Saga and Outbox Patterns — Deep Dive

Level: Advanced
Pre-reading: 03 · Microservices Patterns · 04 · Event-Driven Architecture


The Distributed Transaction Problem

In microservices, operations often span multiple services. Traditional ACID transactions don't work across service boundaries. 2PC (Two-Phase Commit) blocks and doesn't scale.

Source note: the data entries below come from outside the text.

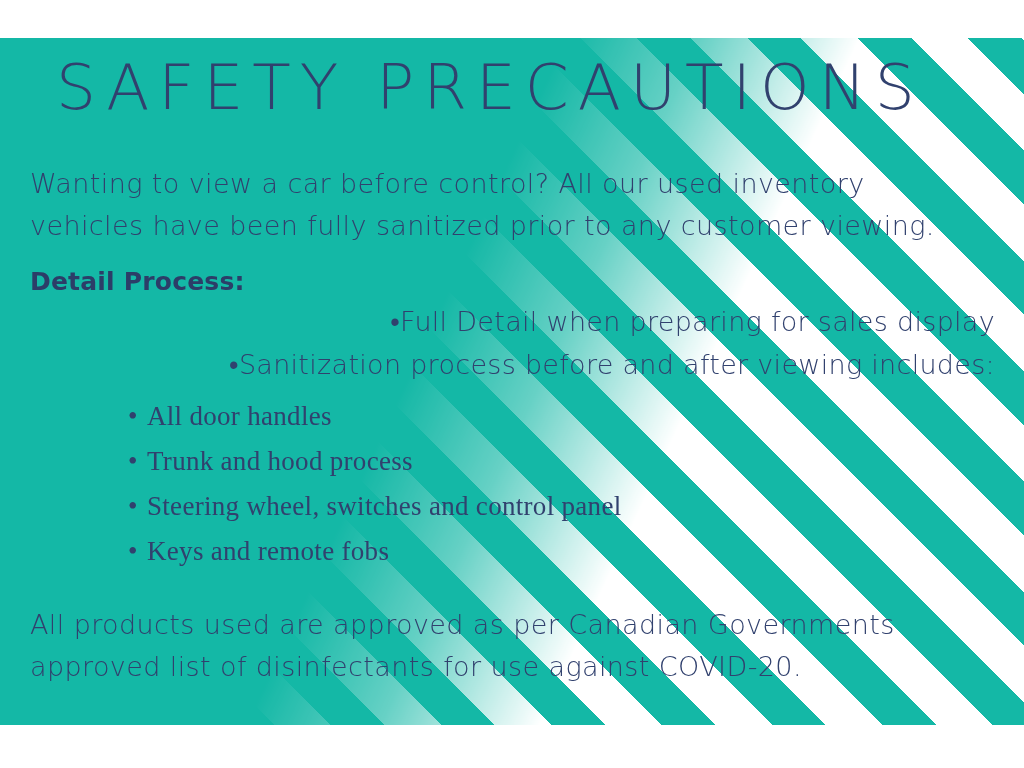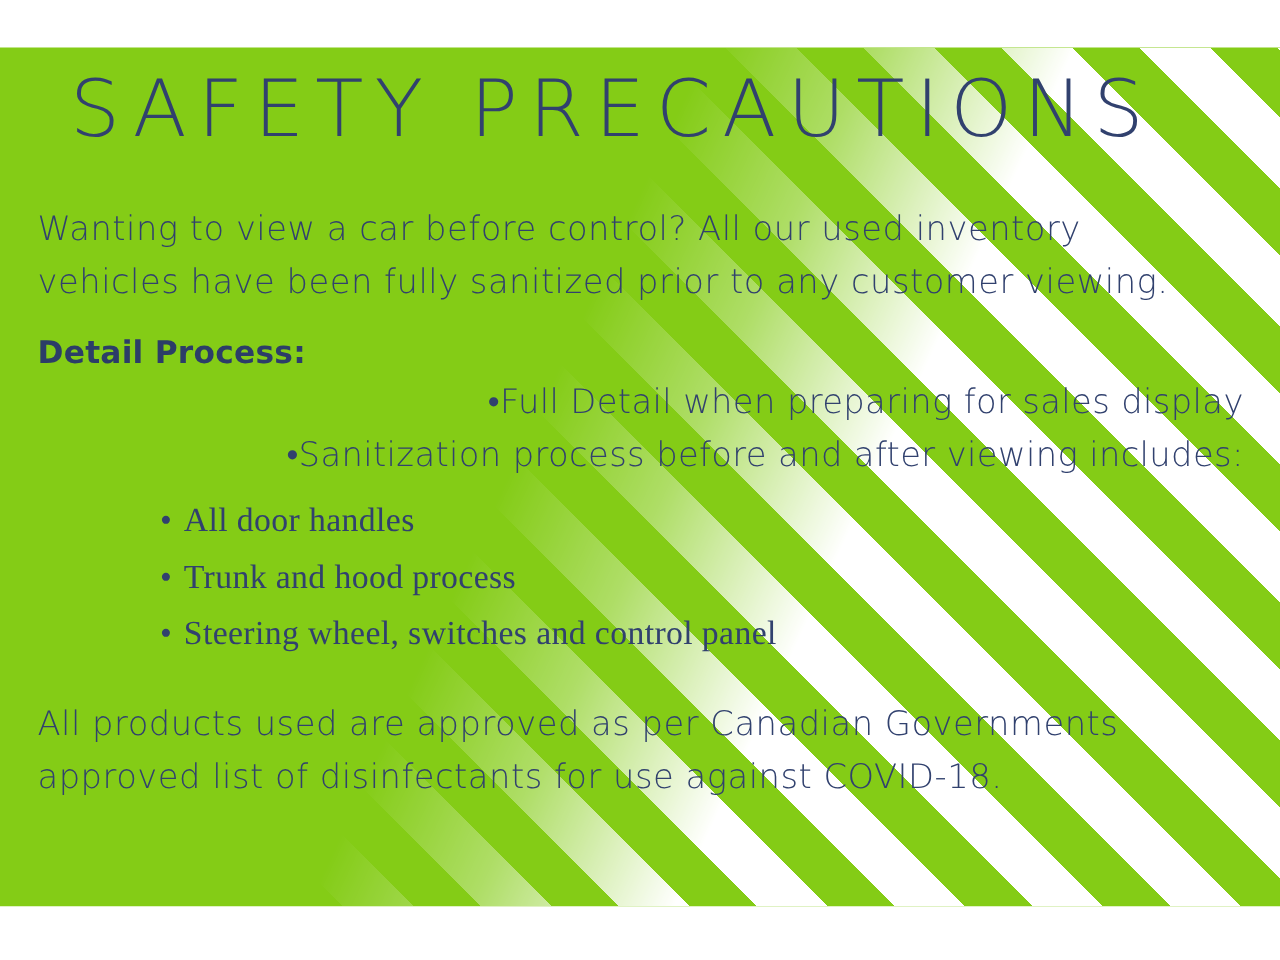--- a/index.html
+++ b/index.html
@@ -13,21 +13,21 @@
     overflow: hidden;
     font-family: "Liberation Sans", sans-serif;
   }
 
   #poster {
     position: absolute;
     left: 0;
     top: 38px;
     width: 1024px;
     height: 687px;
-    background: #84cc16;
+    background: #14b8a6;
     overflow: hidden;
   }
 
   
   #stripes {
     position: absolute;
     left: 0;
     top: 0;
     width: 1024px;
     height: 687px;
@@ -168,22 +168,23 @@
 
       <ul class="lvl1">
         <li>Full Detail when preparing for sales display</li>
         <li>Sanitization process before and after viewing includes:</li>
       </ul>
 
       <ul class="lvl2">
         <li>All door handles</li>
         <li>Trunk and hood process</li>
         <li>Steering wheel, switches and control panel</li>
+        <li>Keys and remote fobs</li>
       </ul>
 
       <p class="para closing">
         <span class="para-line">All products used are approved as per Canadian Governments</span>
-        <span class="para-line">approved list of disinfectants for use against COVID-18.</span>
+        <span class="para-line">approved list of disinfectants for use against COVID-20.</span>
       </p>
 
     </div>
   </div>
 </div>
 
 </body></html>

Solution: The Saga pattern — a sequence of local transactions coordinated by events.


Saga Pattern

A saga is a sequence of local transactions. Each step has a compensating transaction to undo if a later step fails.

graph LR
    T1[Local TX 1] --> T2[Local TX 2]
    T2 --> T3[Local TX 3]
    T3 -->|Success| S[Complete]
    T3 -->|Failure| C3[Compensate T2]
    C3 --> C2[Compensate T1]
    C2 --> F[Aborted]

Saga Example: Order Placement

Step Service Forward Action Compensating Action
1 Order Service Create order (PENDING) Cancel order
2 Inventory Service Reserve items Release reservation
3 Payment Service Charge payment Issue refund
4 Order Service Confirm order (CONFIRMED)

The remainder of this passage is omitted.